South Africa Time for a new democratic left politics | by Mazibuko K. Jara

by Jun 19, 2012All Articles

Our country is in crisis. There is deepening inequality, many people live in permanent poverty and millions are unemployed for most of their adult lives. Women continue to suffer from social oppression, violence and poverty. The very ecological and biophysical conditions for our human existence are under threat.

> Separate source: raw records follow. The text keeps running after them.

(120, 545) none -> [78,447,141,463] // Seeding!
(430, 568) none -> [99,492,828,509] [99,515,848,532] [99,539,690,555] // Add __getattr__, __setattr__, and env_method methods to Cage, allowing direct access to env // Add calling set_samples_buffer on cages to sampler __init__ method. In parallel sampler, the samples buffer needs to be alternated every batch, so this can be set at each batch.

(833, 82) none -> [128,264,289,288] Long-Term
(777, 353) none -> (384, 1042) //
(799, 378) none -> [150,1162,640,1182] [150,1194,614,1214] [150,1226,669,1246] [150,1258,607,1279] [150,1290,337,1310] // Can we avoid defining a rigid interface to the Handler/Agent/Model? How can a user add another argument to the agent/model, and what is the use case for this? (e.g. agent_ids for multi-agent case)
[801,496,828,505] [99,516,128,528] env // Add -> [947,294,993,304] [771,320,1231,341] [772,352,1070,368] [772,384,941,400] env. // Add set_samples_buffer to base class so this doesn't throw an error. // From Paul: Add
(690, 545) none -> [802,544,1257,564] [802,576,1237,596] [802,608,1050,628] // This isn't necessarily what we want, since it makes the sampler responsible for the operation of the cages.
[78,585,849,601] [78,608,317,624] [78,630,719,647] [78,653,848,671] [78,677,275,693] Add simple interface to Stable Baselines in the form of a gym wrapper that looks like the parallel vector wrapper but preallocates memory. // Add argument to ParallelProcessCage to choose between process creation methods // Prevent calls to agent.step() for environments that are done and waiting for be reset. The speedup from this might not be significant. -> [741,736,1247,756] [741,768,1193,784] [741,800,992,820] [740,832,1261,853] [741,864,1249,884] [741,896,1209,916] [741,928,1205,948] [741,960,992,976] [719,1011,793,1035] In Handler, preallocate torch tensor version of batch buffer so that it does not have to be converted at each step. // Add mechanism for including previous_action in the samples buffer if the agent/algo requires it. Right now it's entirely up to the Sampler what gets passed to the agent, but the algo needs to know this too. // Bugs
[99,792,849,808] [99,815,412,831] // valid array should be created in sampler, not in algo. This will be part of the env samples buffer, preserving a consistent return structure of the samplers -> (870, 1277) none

Retrogressive ideologies in our society are gaining ground: we are going back to ethnic identity, we have retrogressive notions of womanhood, we have seen the rise in the power of undemocratic rule of unelected chiefs. The state is dysfunctional, corrupt and fraudulent. The state seems unwilling to confront the economic system that produces all these crises. Together, none of these socio-economic problems can be addressed by a South Africa that reproduces capitalism. These problems require solutions that go beyond capitalist accumulation.
Is it correct to regard the Zuma-led African National Congress (ANC) as Left? Whilst the Zuma-led ANC is much friendlier to the Left than Mbeki, neo-liberal capitalism survives in South Africa.
As Karl Marx put it in his Critique of the Gotha Programme: “If capital remains the all dominating economic power, economic and political decision-making will necessarily operate within the strict limits and conditions imposed by it, no matter what one calls the society and no matter which persons or forms of organisation are nominally in control”. Zuma has not broken with Mbeki’s pattern of subordinate progressive reforms in favour of the capitalist profitability. Lesson: left vulnerable to the inordinate power of capital in our society, a president (no matter who it is) is vulnerable and can become increasingly unaccountable to popular interests.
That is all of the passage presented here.